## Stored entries
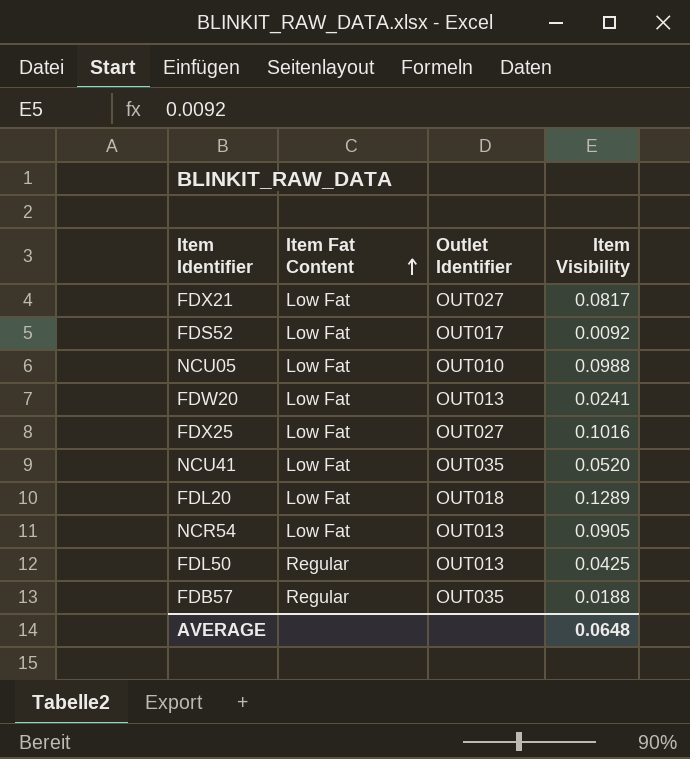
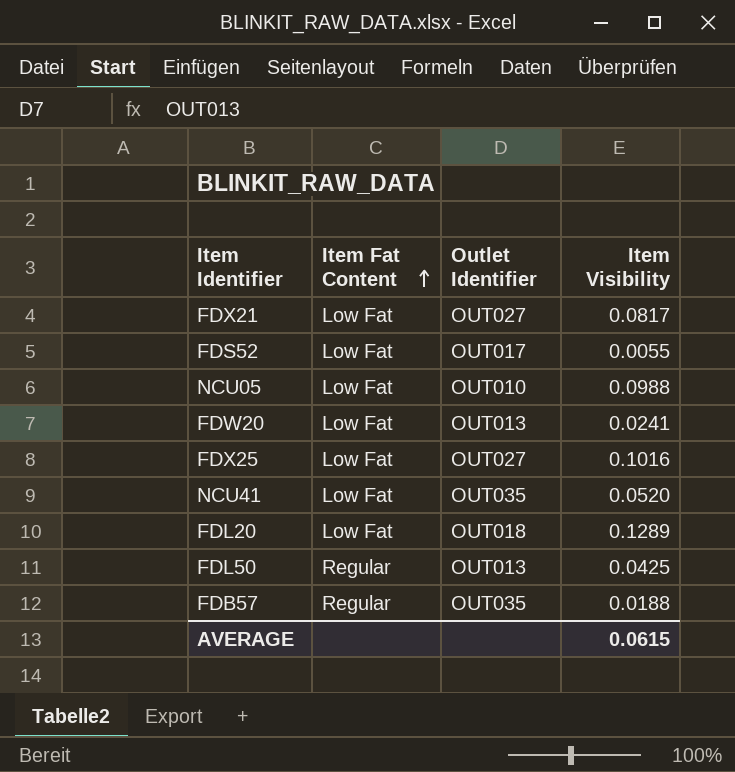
row NCR54: Low Fat | OUT013 | 0.0905 -> none
FDS52 | Item Visibility: 0.0092 -> 0.0055
AVERAGE | Item Visibility: 0.0648 -> 0.0615

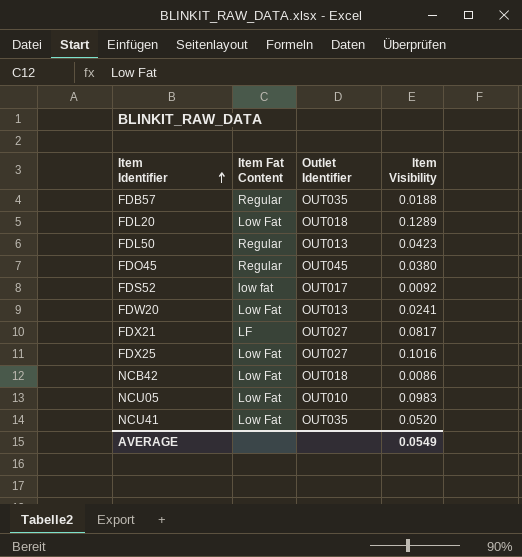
row order: Item Fat Content ascending -> Item Identifier ascending
FDL50 | Item Visibility: 0.0425 -> 0.0423
row FDO45: none -> Regular | OUT045 | 0.0380
FDS52 | Item Fat Content: Low Fat -> low fat
FDS52 | Item Visibility: 0.0055 -> 0.0092
FDX21 | Item Fat Content: Low Fat -> LF
row NCB42: none -> Low Fat | OUT018 | 0.0086
NCU05 | Item Visibility: 0.0988 -> 0.0983
AVERAGE | Item Visibility: 0.0615 -> 0.0549

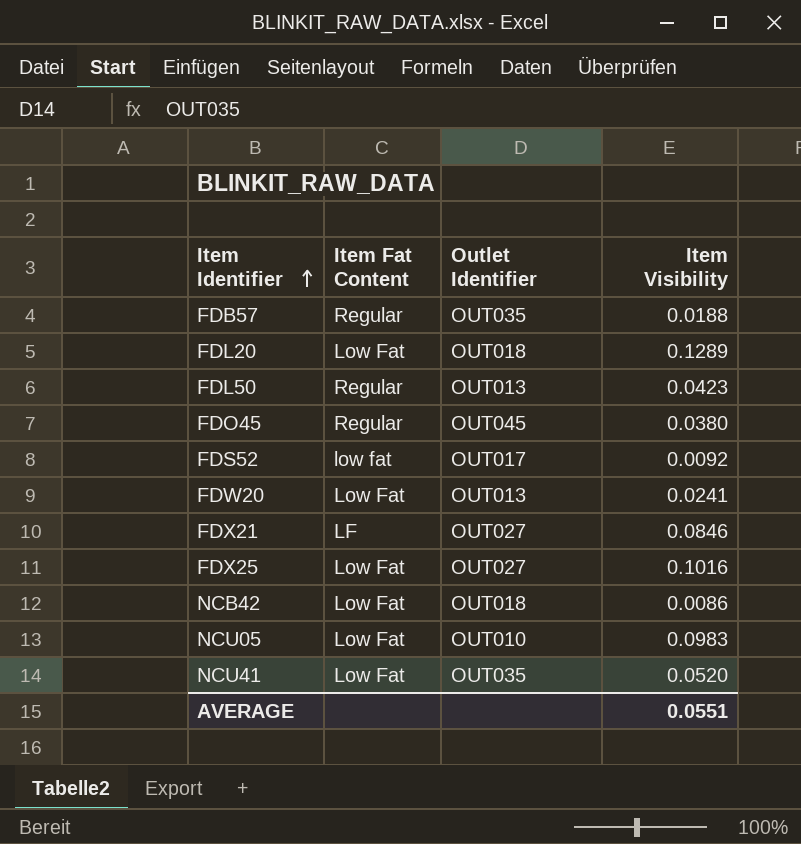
FDX21 | Item Visibility: 0.0817 -> 0.0846
AVERAGE | Item Visibility: 0.0549 -> 0.0551

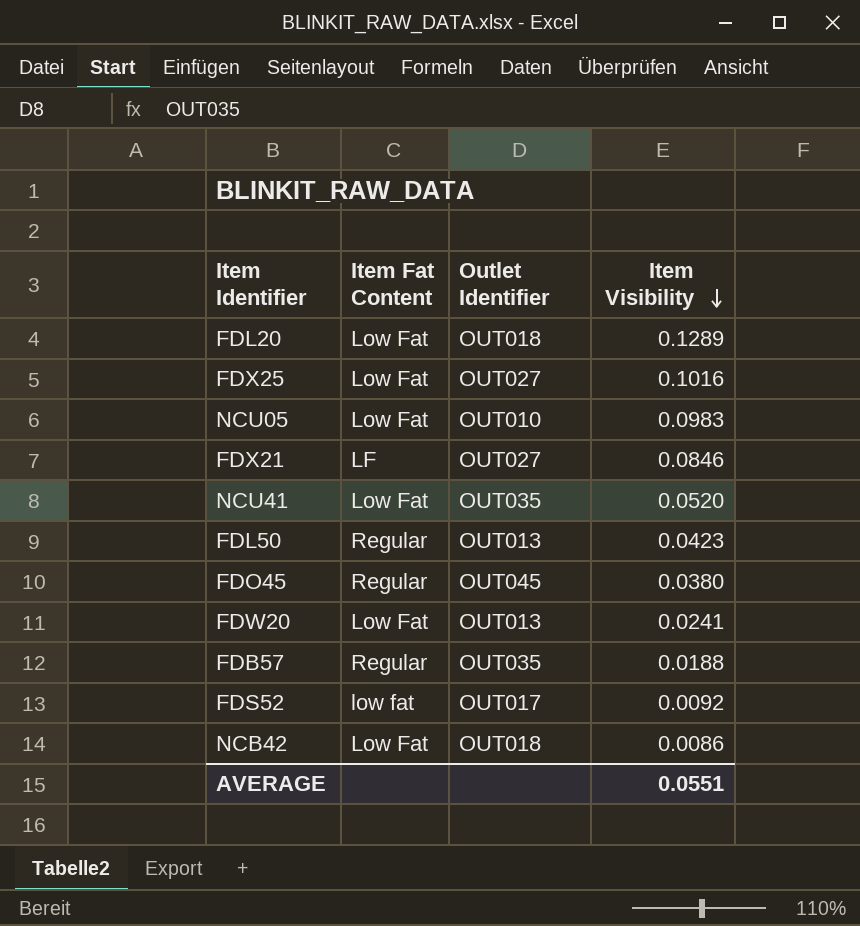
row order: Item Identifier ascending -> Item Visibility descending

## Exercise
Please print each record above again exactly, but omit any pictures.

## Exercise result
row NCR54: Low Fat | OUT013 | 0.0905 -> none
FDS52 | Item Visibility: 0.0092 -> 0.0055
AVERAGE | Item Visibility: 0.0648 -> 0.0615

row order: Item Fat Content ascending -> Item Identifier ascending
FDL50 | Item Visibility: 0.0425 -> 0.0423
row FDO45: none -> Regular | OUT045 | 0.0380
FDS52 | Item Fat Content: Low Fat -> low fat
FDS52 | Item Visibility: 0.0055 -> 0.0092
FDX21 | Item Fat Content: Low Fat -> LF
row NCB42: none -> Low Fat | OUT018 | 0.0086
NCU05 | Item Visibility: 0.0988 -> 0.0983
AVERAGE | Item Visibility: 0.0615 -> 0.0549

FDX21 | Item Visibility: 0.0817 -> 0.0846
AVERAGE | Item Visibility: 0.0549 -> 0.0551

row order: Item Identifier ascending -> Item Visibility descending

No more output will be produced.